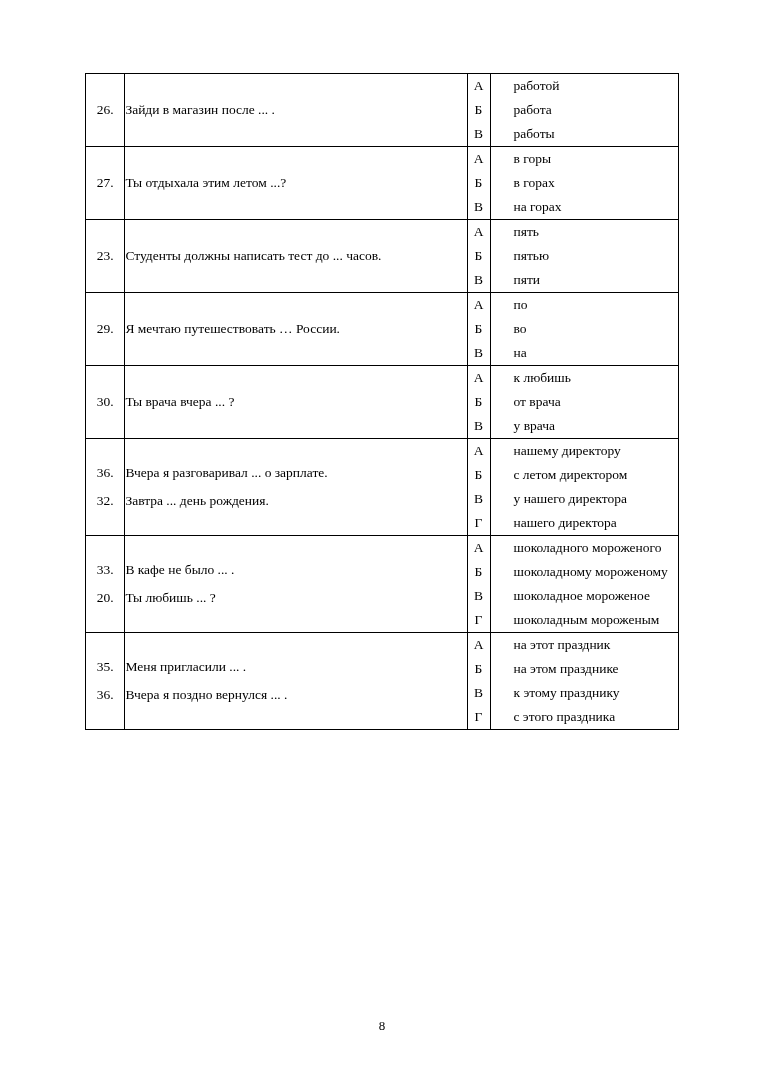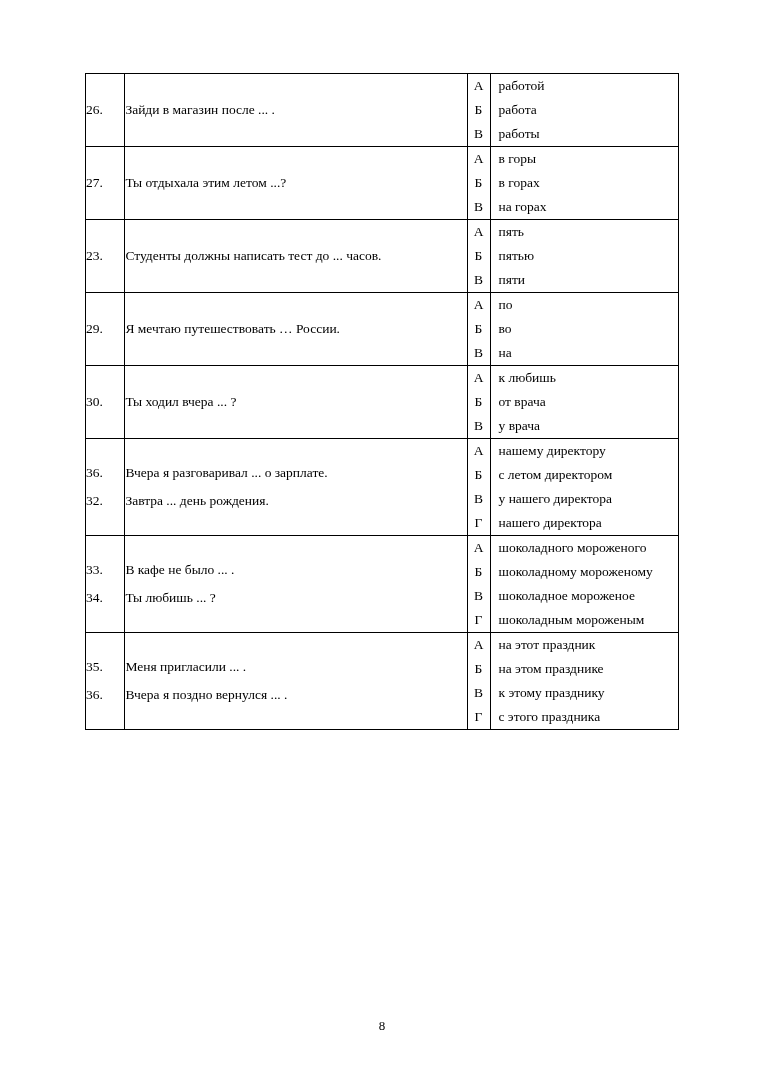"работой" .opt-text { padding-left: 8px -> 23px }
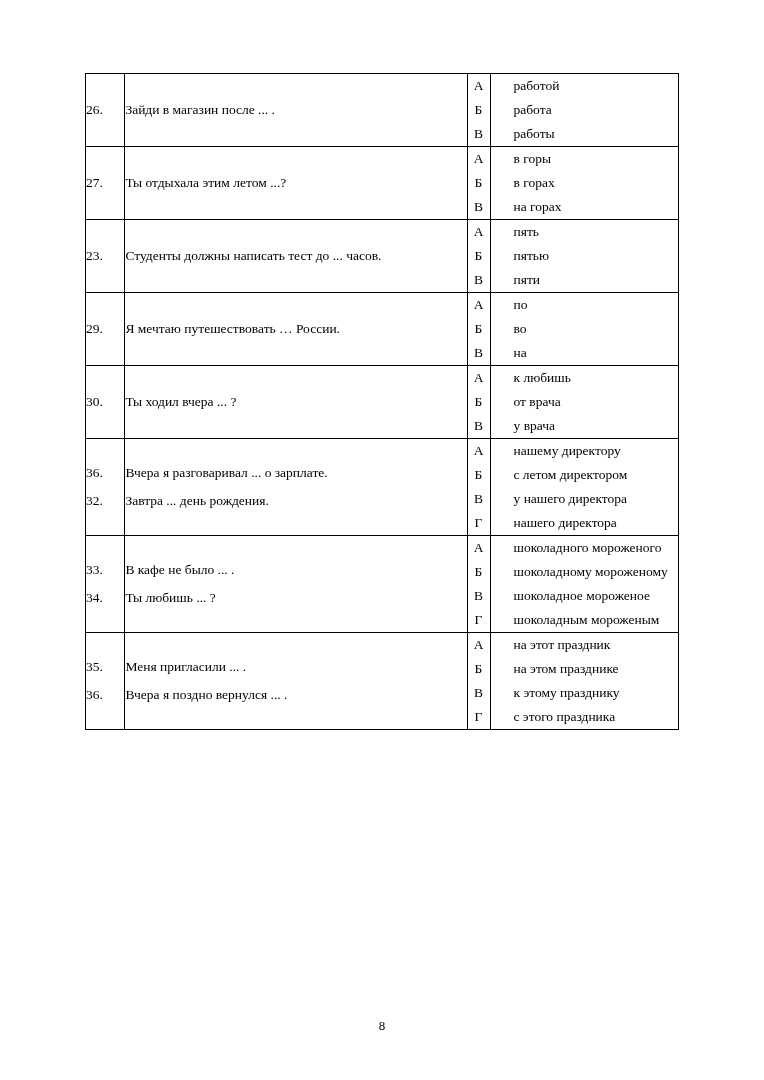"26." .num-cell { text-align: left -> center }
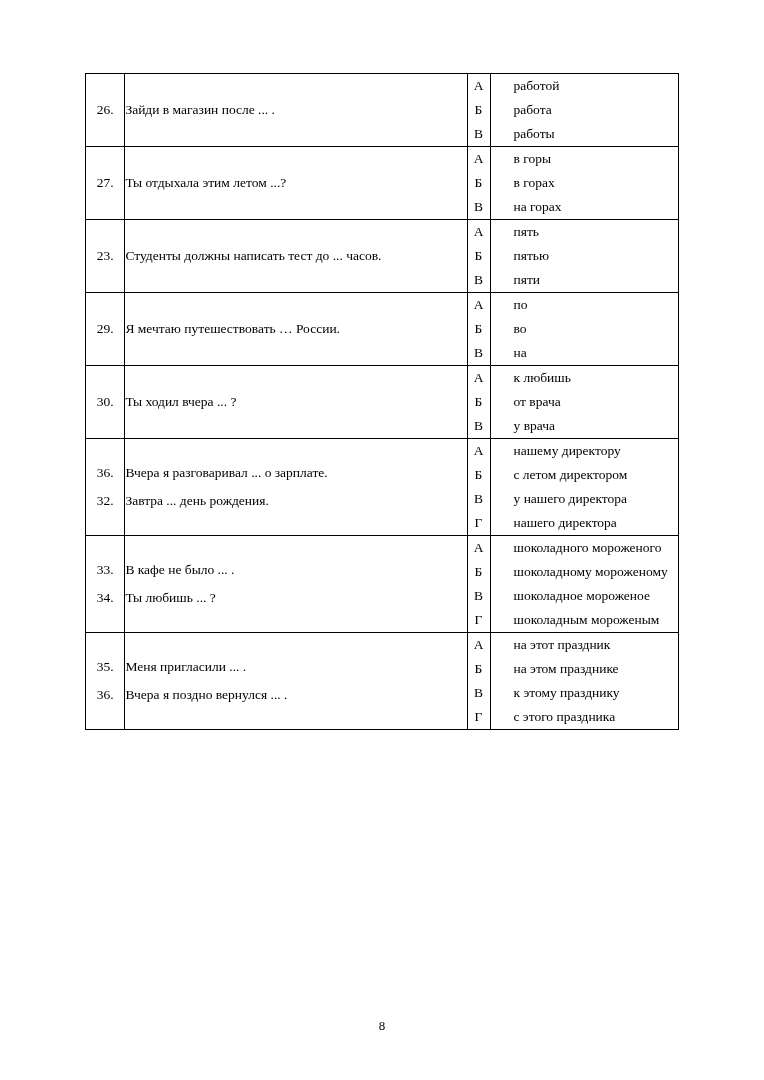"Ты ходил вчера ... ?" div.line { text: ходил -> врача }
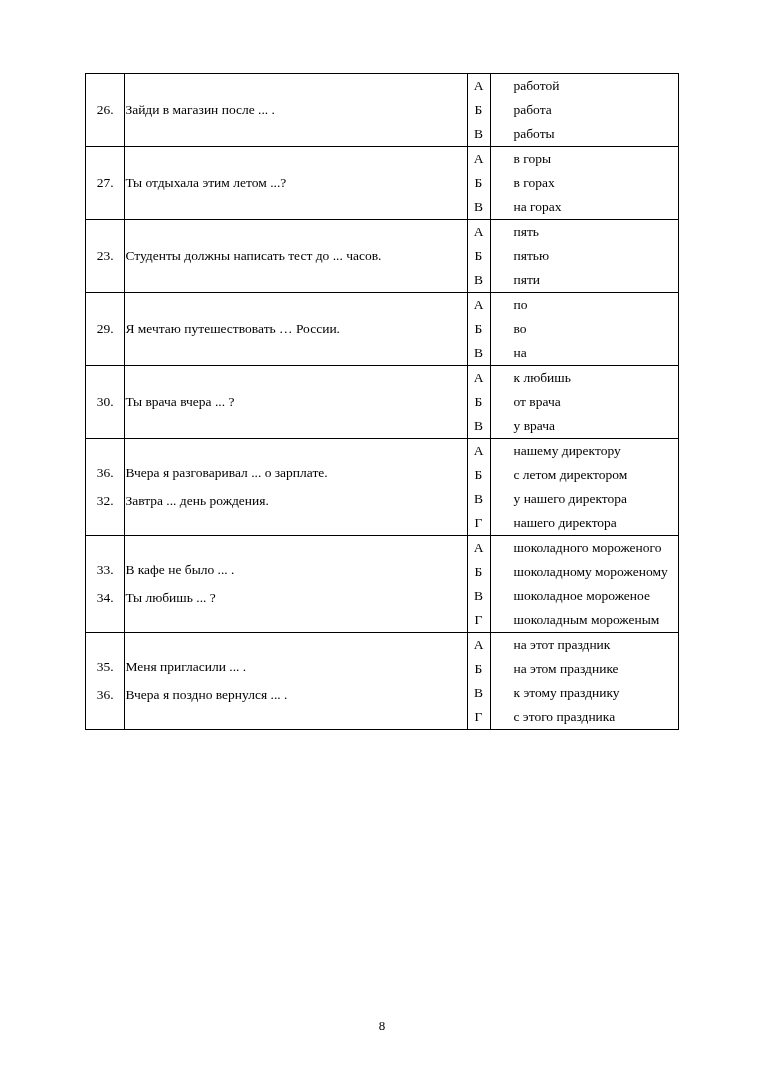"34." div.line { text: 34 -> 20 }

- - -

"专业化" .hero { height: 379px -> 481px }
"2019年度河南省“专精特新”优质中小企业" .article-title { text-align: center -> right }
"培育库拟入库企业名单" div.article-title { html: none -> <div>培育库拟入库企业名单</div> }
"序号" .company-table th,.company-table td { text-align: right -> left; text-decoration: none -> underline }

- - -

Looking at the records above, return exactly the lines from the line with "html: none ->" to the line with "text-align: right ->", both ends included.

Result for this exercise -
"培育库拟入库企业名单" div.article-title { html: none -> <div>培育库拟入库企业名单</div> }
"序号" .company-table th,.company-table td { text-align: right -> left; text-decoration: none -> underline }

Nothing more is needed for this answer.